According to recent statistics cited by the First Consulting Group, a Long Beach, California consulting organization that specializes in health care consulting, only 3% to 5% of healthcare provider organizations have deployed biometrics . Despite these statistics, several successful biometric pilots and full-scale implementations exist across the country. Consider Washington Hospital Center in Washington, D.C., a 975-bed not-for-profit hospital that implemented an iris-scanning system to increase security for their integrated medical record system – or Lourdes Hospital in Paducah Kentucky, which implemented NEC Technology’s HealthID finger-scan system in 1998 and currently stores 15,000 to 20,000 fingerprints in a patient and physician database . In another example of a successful biometric implementation, Moffitt Cancer Center, a 160-bed research hospital in Tampa, Florida, tested 60 biometric devices in early fall of 2002 with full rollout of 1,000 devices expected by June 2003 . In the fall of 2000, the 660-bed Jackson-Madison County General Hospital implemented Identix fingerprint technology for 315 employees and affiliated physicians . In April of 2002, the 281-bed Columbus Children’s Hospital in Ohio deployed a comprehensive program that requires more than 1000 doctors, nurses, and pharmacists accessing patient medical records and entering medicine orders by computer to authenticate via fingerprint scan . North Florida Medical Centers in Tallahassee implemented biometric security solutions deployed to more than 100 users during a 6 to 8 month period . Lastly, Children’s Hospital in Dallas plans to implement a single-sign-on application with iris scanning, fingerprint biometrics, or a combination of the two in 2003 .
In each of these case studies, biometrics were deployed with a specific implementation approach based on the appropriate solution methodology designed to meet each healthcare provider’s needs.

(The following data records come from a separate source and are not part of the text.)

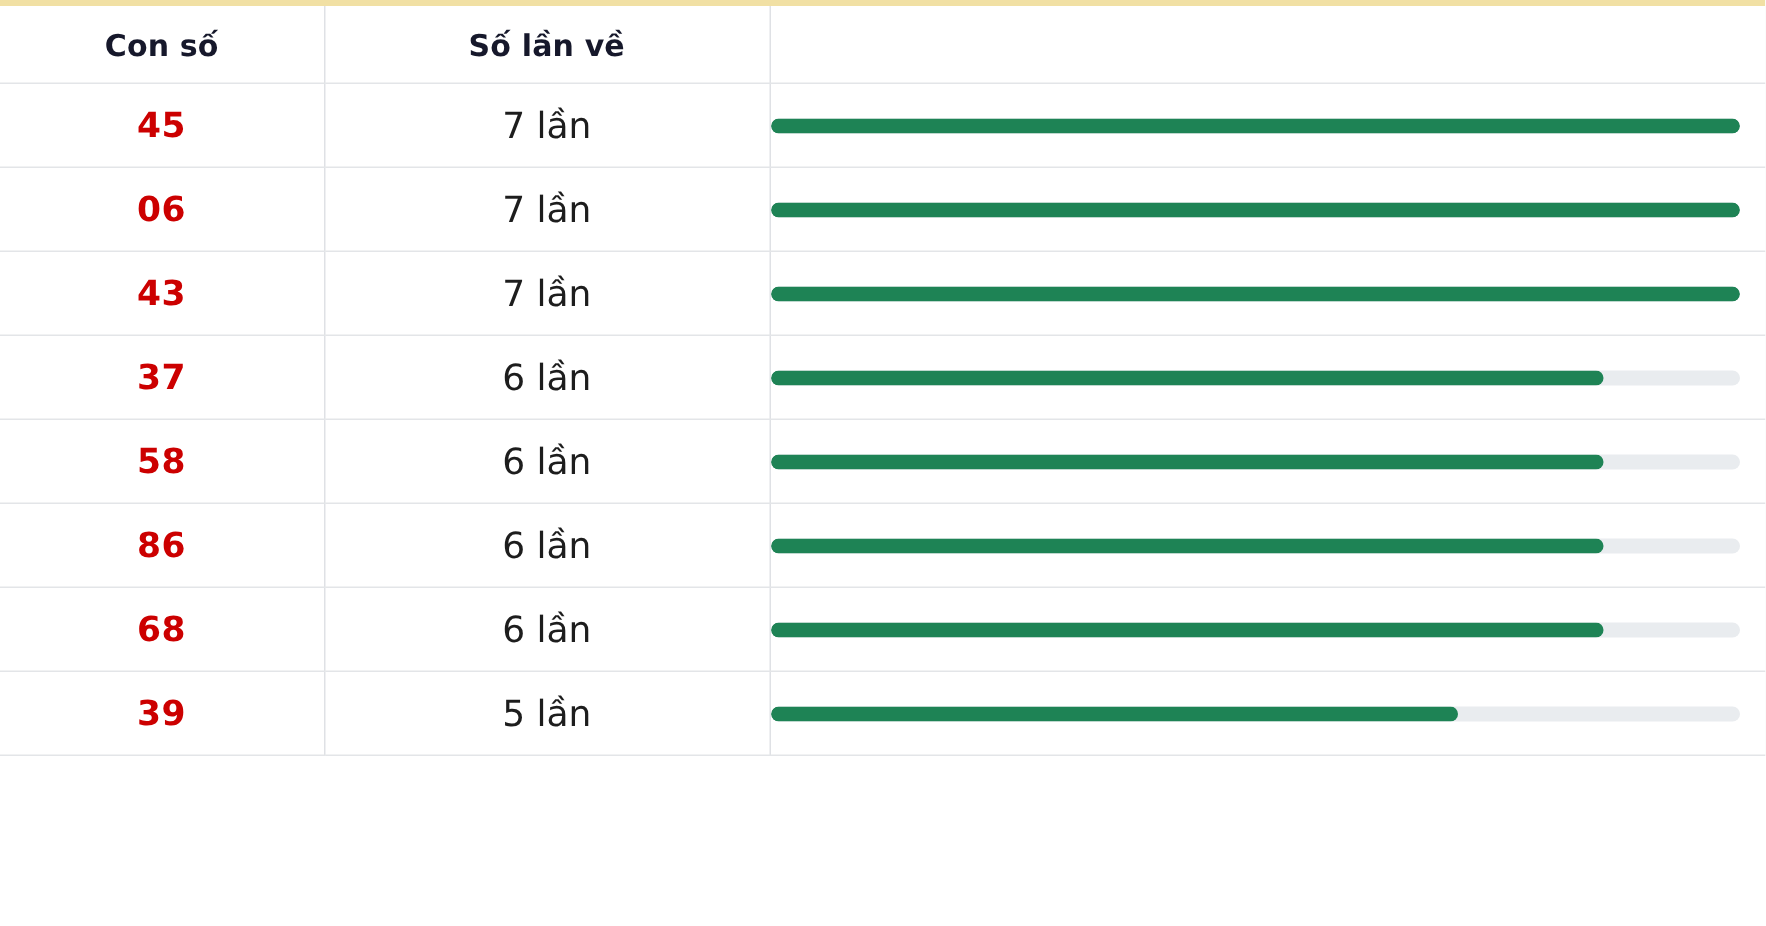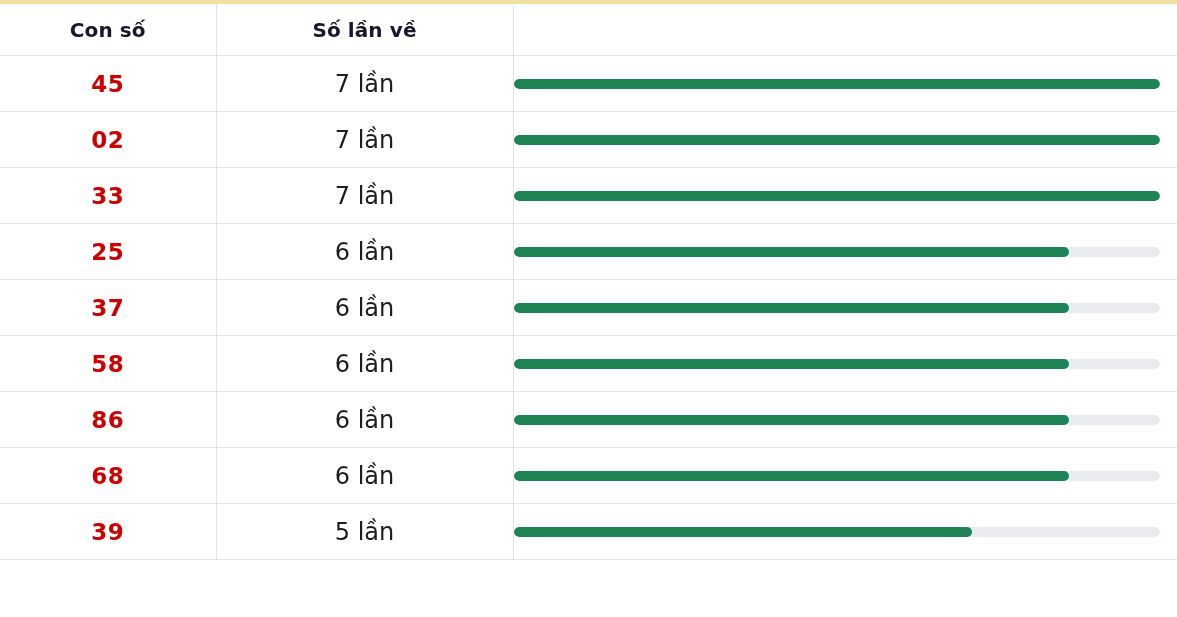--- a/index.html
+++ b/index.html
@@ -120,43 +120,34 @@
         <tr>
           <td class="num-cell">45</td>
           <td class="count-cell">7 lần</td>
           <td class="bar-cell">
             <div class="bar-track" style="background: rgb(233, 236, 239);">
               <div class="bar-fill" style="width: 100%; background: rgb(30, 131, 85);"></div>
             </div>
           </td>
         </tr>
         <tr>
-          <td class="num-cell">02</td>
+          <td class="num-cell">06</td>
           <td class="count-cell">7 lần</td>
           <td class="bar-cell">
             <div class="bar-track" style="background: rgb(233, 236, 239);">
               <div class="bar-fill" style="width: 100%; background: rgb(30, 131, 85);"></div>
             </div>
           </td>
         </tr>
         <tr>
-          <td class="num-cell">33</td>
+          <td class="num-cell">43</td>
           <td class="count-cell">7 lần</td>
           <td class="bar-cell">
             <div class="bar-track" style="background: rgb(233, 236, 239);">
               <div class="bar-fill" style="width: 100%; background: rgb(30, 131, 85);"></div>
-            </div>
-          </td>
-        </tr>
-        <tr>
-          <td class="num-cell">25</td>
-          <td class="count-cell">6 lần</td>
-          <td class="bar-cell">
-            <div class="bar-track" style="background: rgb(233, 236, 239);">
-              <div class="bar-fill" style="width: 86%; background: rgb(30, 131, 85);"></div>
             </div>
           </td>
         </tr>
         <tr>
           <td class="num-cell">37</td>
           <td class="count-cell">6 lần</td>
           <td class="bar-cell">
             <div class="bar-track" style="background: rgb(233, 236, 239);">
               <div class="bar-fill" style="width: 86%; background: rgb(30, 131, 85);"></div>
             </div>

With this approach, biometrics provide an effective means to address HIPAA mandates for secure access, storage, maintenance, and transmission of identifiable healthcare information between patients and hospital staff. Combined with proper user training, IT support, and appropriate fallback measures, biometric technologies can successfully integrate with people and policy criteria. And while many successful biometric deployments exist today, challenges lie ahead. From a technology perspective, biometric finger-scan devices remain susceptible to dust and dirt accumulation on the capture device itself. Excessively dry or oily skin can also disrupt a finger-scan system and produce inaccurate readings. Voice authentication systems, though great for certain telecommunication applications, perform poorly in noisy environments. From a people perspective, inconsistent usage, poor training, or simple reluctance to use the biometric system can negatively impact a biometric deployment. From a policy perspective, no biometric system can guarantee 100% successful enrollments within the user population, dictating the need for secure, accurate, and reliable fallback procedures. For many healthcare organizations, the cost of meeting HIPAA requirements through the use of biometric applications remains a strong deterrent with some full-scale biometric implementations costing hundreds of thousands of dollars [11, 12]. Others argue that the cost of a biometric deployment pales in comparison to the legal fees incurred from attorneys hired to review privacy and security plans .
Do biometrics provide the ultimate cure for compliance with HIPAA security requirements? Of course not – much the same way no specific technology resolves all the issues encountered in a complex enterprise security infrastructure with multiple work stations, user groups, software applications, and a litany of other variables to contend with. Biometrics do, however, provide a robust, secure, and highly reliable means of user authentication. Biometrics also offer unprecedented logging and audit trail capabilities. When used in conjunction with single-sign-on applications, biometrics free healthcare providers from the hassles of the login, logout merry-go-round. In the end, a poorly planned, arbitrary application of biometrics can do more harm than good, but a well-defined, well-designed application of this technology can provide a mature, scalable foundation from which to satisfy HIPAA security requirements.